→ Entries supplied

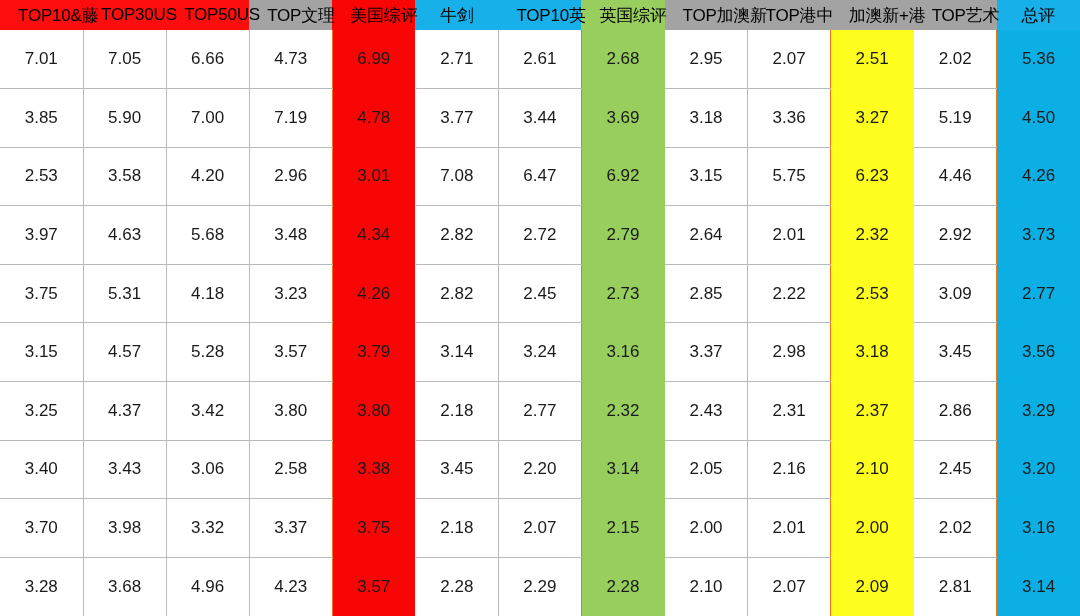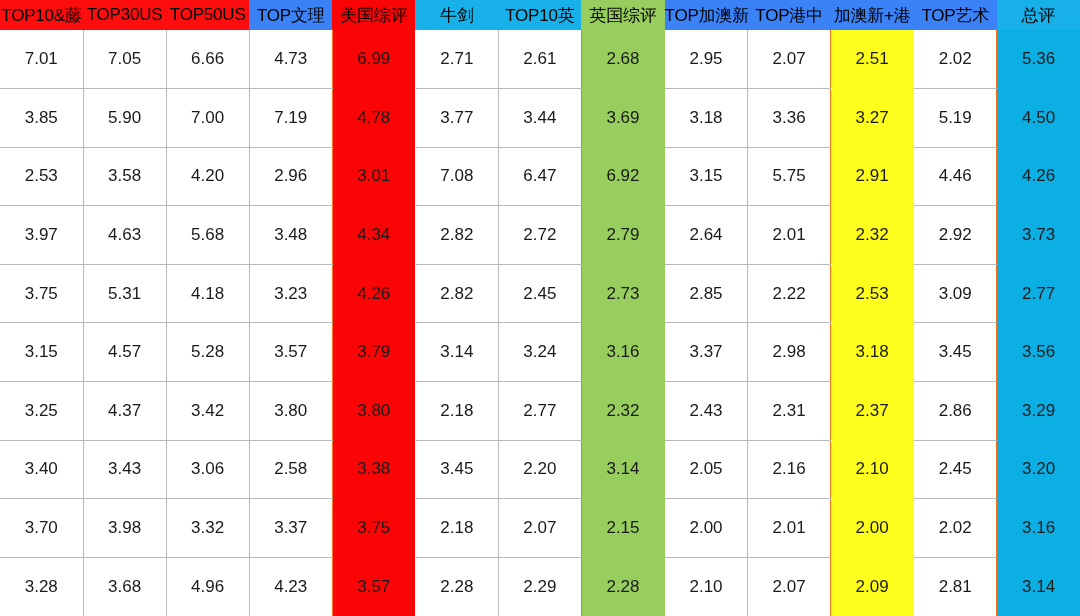--- a/index.html
+++ b/index.html
@@ -19,34 +19,34 @@
     width: 1080px;
     height: 616px;
     border-collapse: collapse;
     table-layout: fixed;
   }
   #ranking-table col { width: 83.077px; }
 
   
   #ranking-table thead th {
     height: 30px;
-    padding: 0 0;
+    padding: 0 18px;
     margin: 0;
     font-size: 17px;
     font-weight: 400;
     color: #000000;
     text-align: center;
     vertical-align: middle;
     white-space: nowrap;
     letter-spacing: -0.2px;
     border: 0;
     box-sizing: border-box;
   }
   .h-red    { background: #fd0d0d; }
-  .h-yellow { background: #3b82f6; }
+  .h-yellow { background: #a3a3a3; }
   .h-red2   { background: #fa0505; }
   .h-blue   { background: #17b0e8; }
   .h-green  { background: #98ce5d; }
 
   
   #ranking-table tbody td {
     height: 53.27px;
     padding: 0 2px;
     font-size: 17px;
     font-weight: 400;
@@ -158,21 +158,21 @@
         <td>2.53</td>
         <td>3.58</td>
         <td>4.20</td>
         <td class="pre-fill">2.96</td>
         <td class="c-red">3.01</td>
         <td>7.08</td>
         <td class="pre-fill">6.47</td>
         <td class="c-green">6.92</td>
         <td>3.15</td>
         <td class="pre-fill">5.75</td>
-        <td class="c-yellow">2.91</td>
+        <td class="c-yellow">6.23</td>
         <td class="pre-fill">4.46</td>
         <td class="c-blue">4.26</td>
       </tr>
       <tr>
         <td>3.97</td>
         <td>4.63</td>
         <td>5.68</td>
         <td class="pre-fill">3.48</td>
         <td class="c-red">4.34</td>
         <td>2.82</td>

→ Task details
Every line of the entries that includes "align" must be copied into the answer.

→ Final answer
     text-align: center;
     vertical-align: middle;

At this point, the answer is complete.